# feedback resistor value for a crystal oscillator

Does the feedback resistor for a crystal oscillator need to have a very accurate value? If a 16Mhz crystal requires 1Mohm, should one expect a problem when 200kohm or 2Mohm is used instead?

• I rather expect a problem in answering your question. Do you know that there several different circuit alternatives for a crystal oscillator? – LvW Jul 13 '18 at 12:49
• Generally a wide tolerance, It may perform slightly different. Is it a problem? Depends on your acceptance critieria. What is it? – Tony Stewart Sunnyskyguy EE75 Jul 13 '18 at 13:16

If you are using a standard crystal oscillator configuration like this: - Then you have to be a little careful about lowering "R" because it can reduce the overall phase shift from output to input from reaching 180 degrees. The phase shift needs to reach 180 degrees in order to have a total phase shift around the loop of 360 degrees in order for the circuit to oscillate.

If you look at the diagram below I've simulated a pierce oscillator crystal circuit and used approximate equivalent values for the crystal for it to resonate at about 9.2 MHz (for convenience).
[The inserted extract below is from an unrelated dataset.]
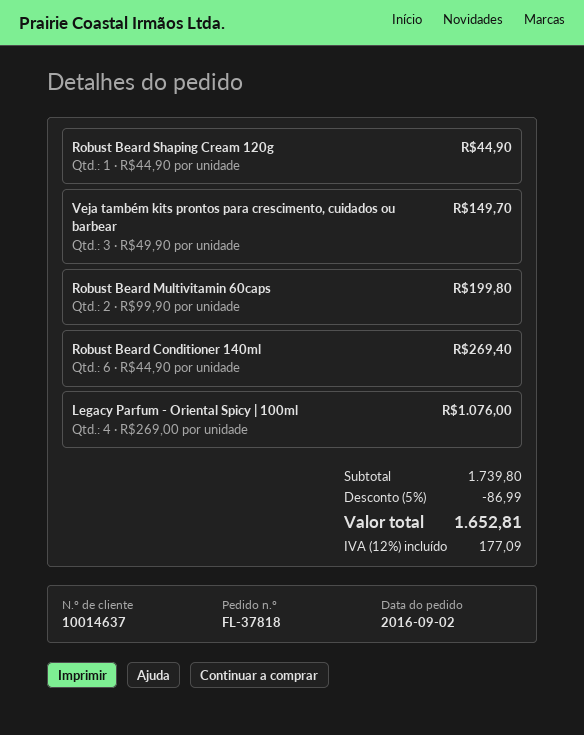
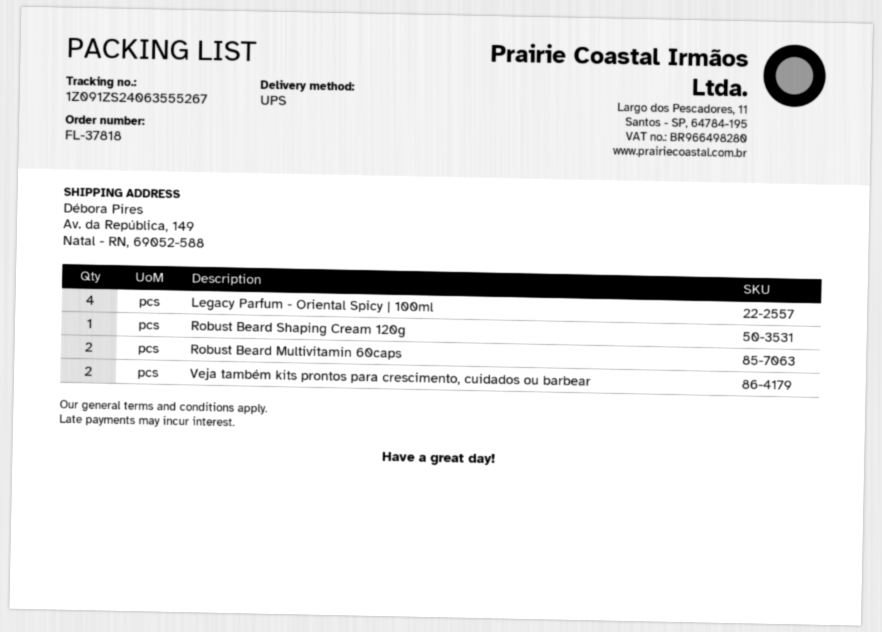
Veja também kits prontos para crescimento, cuidados ou barbear: 3 -> 2
Robust Beard Conditioner 140ml: 6 -> none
I am particularly interested in the phase shift hence I'm doing an open loop AC simulation: - With the feedback resistor at 1 Mohm (R3), the crystal and associated external components attains a phase shift of 180 degrees at 9.189 MHz. This is the oscillation frequency. As you can also see there is scope to reach a phase shift that is a few degrees more and so we would be assured that with typical component tolerances, the circuit would oscillate very close to 9.189 MHz.

If I now lowered R3 to 100 kohm I would be more uncertain of the oscillator working (due to component tolerances) because the phase angle exceeds 180 degrees to a lesser extent: - So, the answer is "it depends" on what you equivalent circuit of your crystal is and what other external components are needed around that crystal such as R2, C3 and C4.